S7: Well, that he does not have the flaws that Kobach has mean. He’s a veteran and doctor who became a member of Congress. He’s Rotary Club volunteer. I mean, he basically has what you see a lot in this era is the classic Republican biography. But his very typical Republican story came about in the age of Trump.

S9: So he’s he combines I’m a family man and doctor and veteran. You can work well to get stuff done with. I am 110 percent loyal to the president and he will trust me to get his agenda through.

S2: So he’s still a Trump Republican. He’s just not as flashy. He’s just not on the back of a jeep with a machine gun.

S9: That sounds that’s a fair way to put it. Yeah.

S2: Can we talk about the stakes here? I mean, a top lieutenant to Mitch McConnell and said the majority is gone if Kris Kobach is the nominee, is that just panic?

S7: I think there’s panic because of this moment and the need to get as much money as fast as possible. In twenty eighteen, they had the fun of getting to spend on these 10 races and Democratic senators in red or purple states in this year.
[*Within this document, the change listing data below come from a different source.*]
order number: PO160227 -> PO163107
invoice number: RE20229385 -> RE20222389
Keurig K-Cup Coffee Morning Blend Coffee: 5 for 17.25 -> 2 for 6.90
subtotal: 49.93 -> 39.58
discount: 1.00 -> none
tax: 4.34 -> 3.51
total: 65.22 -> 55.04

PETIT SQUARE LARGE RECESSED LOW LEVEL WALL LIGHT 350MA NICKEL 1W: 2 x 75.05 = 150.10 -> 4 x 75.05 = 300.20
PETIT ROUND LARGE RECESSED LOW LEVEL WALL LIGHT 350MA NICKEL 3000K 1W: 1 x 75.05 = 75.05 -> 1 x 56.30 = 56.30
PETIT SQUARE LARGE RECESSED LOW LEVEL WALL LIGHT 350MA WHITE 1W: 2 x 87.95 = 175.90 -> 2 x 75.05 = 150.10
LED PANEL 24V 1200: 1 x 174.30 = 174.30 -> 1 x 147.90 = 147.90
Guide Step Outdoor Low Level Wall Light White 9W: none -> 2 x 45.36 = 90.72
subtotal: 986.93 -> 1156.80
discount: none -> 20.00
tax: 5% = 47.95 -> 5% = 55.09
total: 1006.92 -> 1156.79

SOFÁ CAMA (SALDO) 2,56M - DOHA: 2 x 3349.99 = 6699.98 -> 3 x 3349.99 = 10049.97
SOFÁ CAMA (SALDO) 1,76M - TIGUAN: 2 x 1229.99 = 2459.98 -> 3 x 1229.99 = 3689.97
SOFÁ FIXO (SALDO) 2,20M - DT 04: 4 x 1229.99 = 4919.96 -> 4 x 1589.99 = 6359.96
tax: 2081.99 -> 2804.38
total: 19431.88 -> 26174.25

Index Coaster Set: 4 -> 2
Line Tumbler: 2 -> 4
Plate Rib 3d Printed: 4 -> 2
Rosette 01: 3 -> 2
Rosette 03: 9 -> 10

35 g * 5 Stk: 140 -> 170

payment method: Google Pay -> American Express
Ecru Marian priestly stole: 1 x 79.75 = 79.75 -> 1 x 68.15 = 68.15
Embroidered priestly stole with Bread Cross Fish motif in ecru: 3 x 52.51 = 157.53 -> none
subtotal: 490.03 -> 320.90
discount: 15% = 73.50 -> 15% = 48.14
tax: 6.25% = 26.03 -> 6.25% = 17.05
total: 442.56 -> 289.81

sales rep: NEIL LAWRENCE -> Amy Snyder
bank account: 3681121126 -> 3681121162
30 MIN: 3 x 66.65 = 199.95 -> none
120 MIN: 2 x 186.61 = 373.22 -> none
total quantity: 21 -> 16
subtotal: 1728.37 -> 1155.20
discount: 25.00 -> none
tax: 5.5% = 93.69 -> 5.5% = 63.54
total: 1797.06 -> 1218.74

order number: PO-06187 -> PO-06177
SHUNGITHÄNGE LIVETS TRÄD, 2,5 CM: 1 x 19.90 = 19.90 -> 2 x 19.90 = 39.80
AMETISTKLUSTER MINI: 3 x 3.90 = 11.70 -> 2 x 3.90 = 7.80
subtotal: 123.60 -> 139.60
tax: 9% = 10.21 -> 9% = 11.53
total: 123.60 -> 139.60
They’ve they’re on defense everywhere. And every dollar they have to spend in Kansas is a dollar that didn’t go to Iowa, that didn’t go to Arizona. So I think it’s the idea of. Donors being spread thin and being fatigued and and just the ask, I mean, it follows Terezín, let’s say, in the presidential election, Biden was saying, help me, help me, help me with this fund to win Connecticut. The the donor might say, well, right. What am I investing in? Because if he’s losing Connecticut, he’s lost by a landslide. Same thing. Here is what is the utility of giving to this cause if the party is in such trouble that it has to spend money in Kansas and Arizona, in North Carolina, states that the party thought were heading its way.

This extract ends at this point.